Adult Moyamoya Disease and Moyamoya Syndrome: What Is New?

Abstract

Background: Recent advances are in the genetics, diagnosis, pathophysiology, and management of moyamoya disease (MMD), and moyamoya syndrome (MMS), a term used to describe moyamoya-like vasculopathy associated with various systemic diseases or conditions.

Summary: Ring finger protein (RNF213) has been reported to be a susceptibility gene not only for MMD but also for atherosclerotic intracranial arterial stenosis and ischemic stroke attributable to large artery atherosclerosis. The latest guidelines by the Research Committee on MMD of the Japanese Ministry of Health, Labor, and Welfare, removed limitations of the previous definition that required bilateral involvement of the intracranial carotid artery to make the diagnosis, given the increasing evidence of progression to bilateral involvement in unilateral MMD. 3-dimensional constructive interference in steady-state MRI is useful for the differential diagnosis of MMD from atherosclerosis. Recent advances in the pathophysiology of MMD suggest that genetic and environmental factors play important roles in vascular angiogenesis and remodeling via complex mechanisms. The latest Japanese Guidelines and American Scientific Statement described that antiplatelet therapy can be considered reasonable. Endovascular interventional stent placement fails to prevent ischemic events and does not halt MMD progression.
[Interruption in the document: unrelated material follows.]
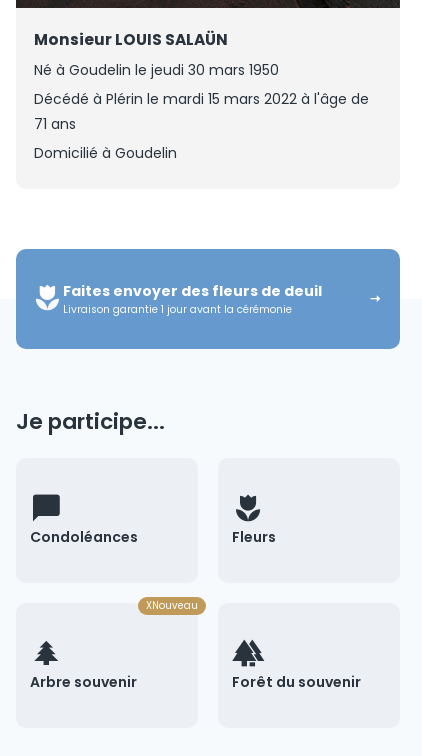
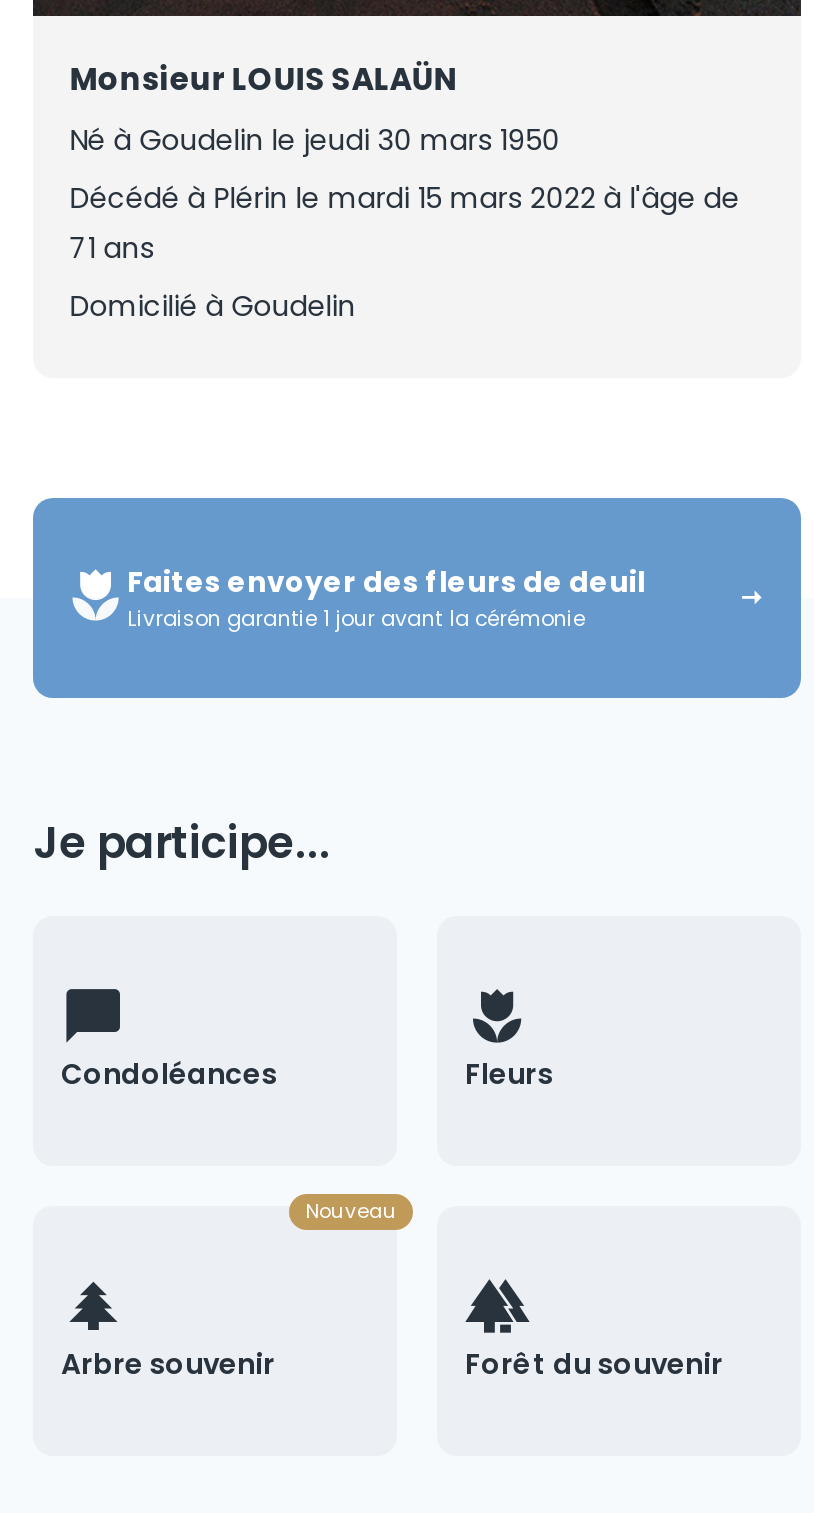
- XNouveau
+ Nouveau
In the Japan Adult Moyamoya trial, a randomized controlled trial for bilateral extracranial-intracranial direct bypass versus conservative therapy in patients with MMD, who had intracranial hemorrhage, recurrent bleeding, completed stroke, or crescendo transient ischemic attack was significantly fewer with direct bypass than with conservative care.
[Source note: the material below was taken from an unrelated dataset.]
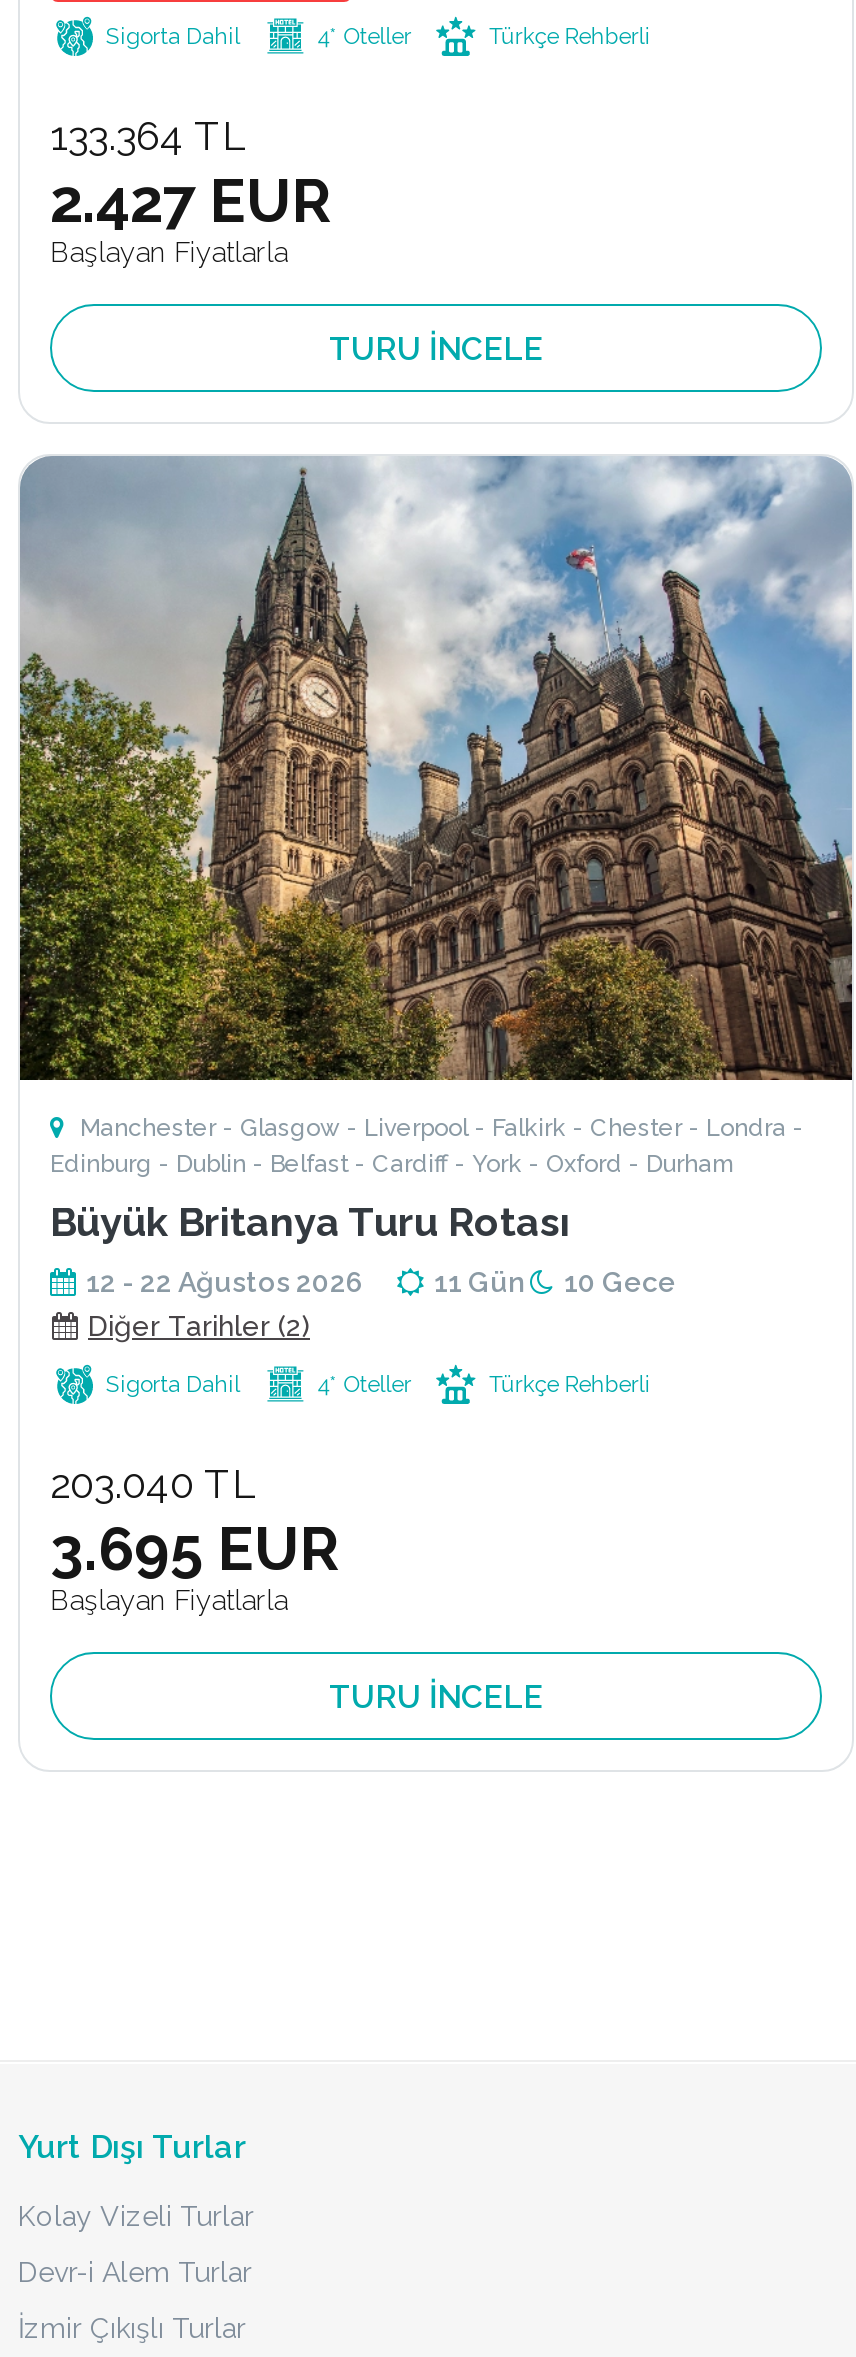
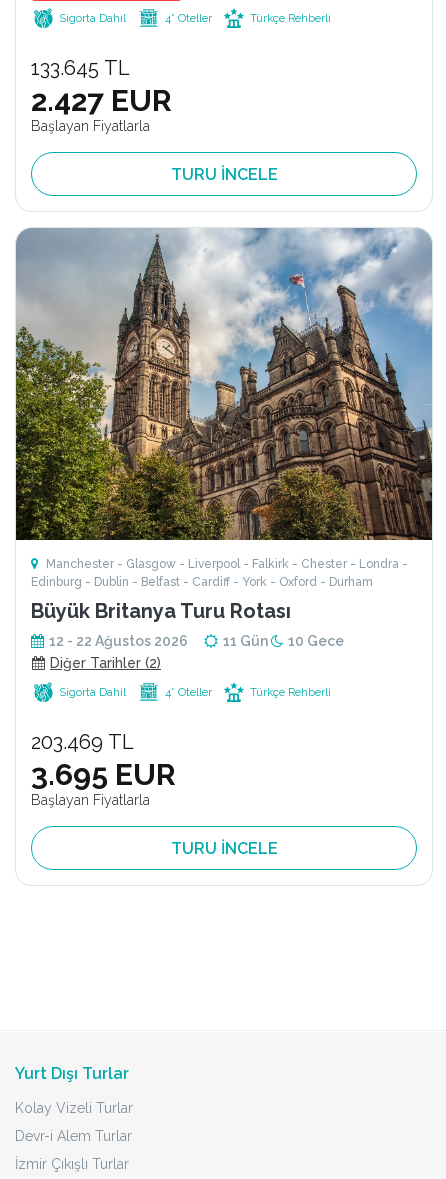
- 133.364 TL
+ 133.645 TL

- 203.040 TL
+ 203.469 TL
Key messages: This review presents updated information on genetics, diagnosis, pathophysiology, and treatment of adult MMD and MMS. Despite recent advances, many mysteries still exist in the etiologies of moyamoya vasculopathy. The diagnostic criteria and treatment guidelines have been updated but not yet been globally established. Ongoing and future studies investigating underlying pathophysiological mechanisms of MMD and MMS may clarify potentially effective medical, surgical, or endovascular treatments.
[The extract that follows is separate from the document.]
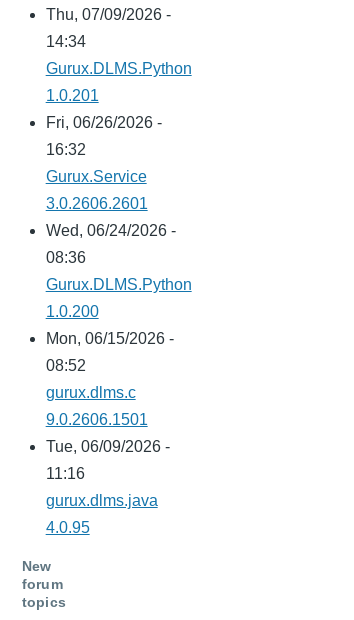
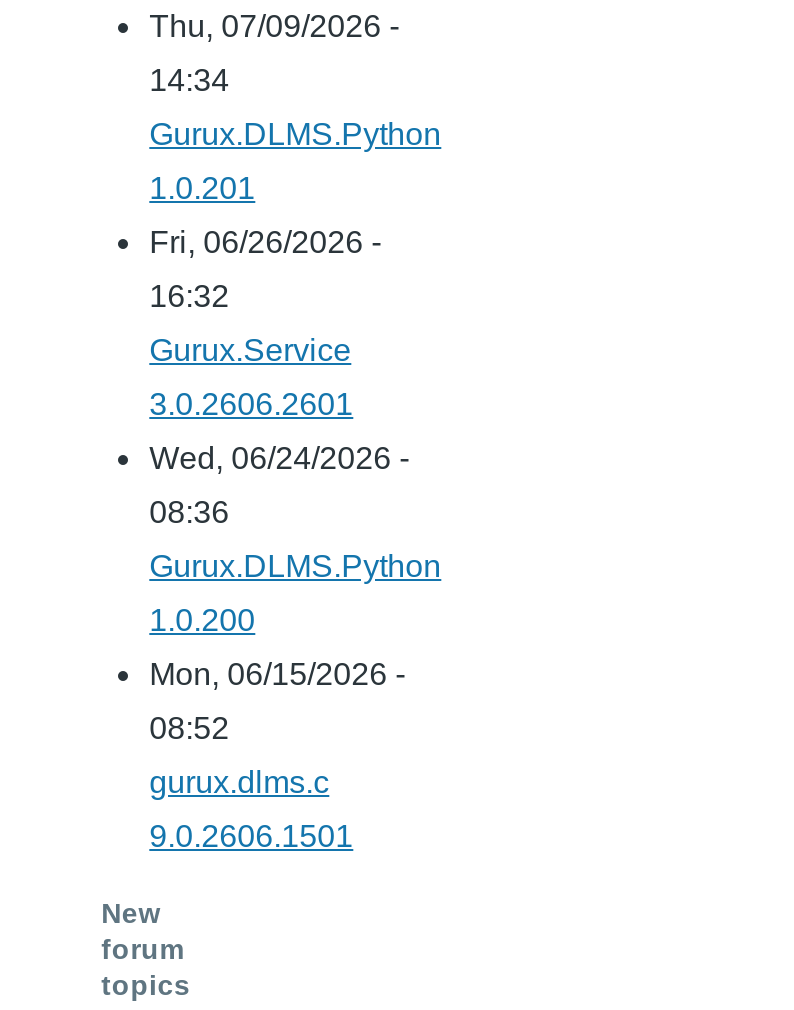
- Tue, 06/09/2026 -
- 11:16
- gurux.dlms.java
- 4.0.95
Keywords: Guidelines; Intracranial arterial stenosis; Moyamoya disease; Moyamoya syndrome; RNF213.

Fig. 1.

Diagram for the development of MMD (modified from [19]). The phenomenon is that the involved arteries decrease their luminal diameter because of intimal thickening and their outer diameter because of medial degeneration and the waving of elastic lamina during disease progression in the early stage of MMD. Shrinkage of involved arteries progresses in parallel with the progression of luminal stenosis.

Fig. 2.

Demographic view of the possible mechanism underlying the development of MMD. Internal carotid-external carotid (IC-EC) conversion as a compensatory physiological reorganization system for MMD.

Fig. 3.

A case of MMD (presented as case 1 in [21]). a MRI shows a watershed infarction in the right cerebral hemisphere. b On MRA, the right ICA was poorly visualized (white arrow), and the left ICA was not visible. c SPECT at rest shows extremely reduced blood flow in the right cerebral hemisphere (left side). d Steal phenomenon was induced by Diamox administration in the right cerebral hemisphere (left side). e A good patency was confirmed after STA-MCA double bypass surgery on MRA (white arrows). ICA, internal carotid artery; MCA, middle cerebral artery; MRA, magnetic resonance angiography; SPECT, single-photon computerized tomography; STA, superficial temporal artery.

Fig. 4.

A middle-aged patient with ischemic-onset MMD, who was associated with Graves’ disease. a Magnetic resonance angiography indicates steno-occlusive changes at bilateral terminal internal carotid arteries with abnormal vascular network formation at the base of the brain. b Heavy T2-weighted imaging indicates outer diameter narrowing at bilateral terminal internal carotid arteries (yellow arrows).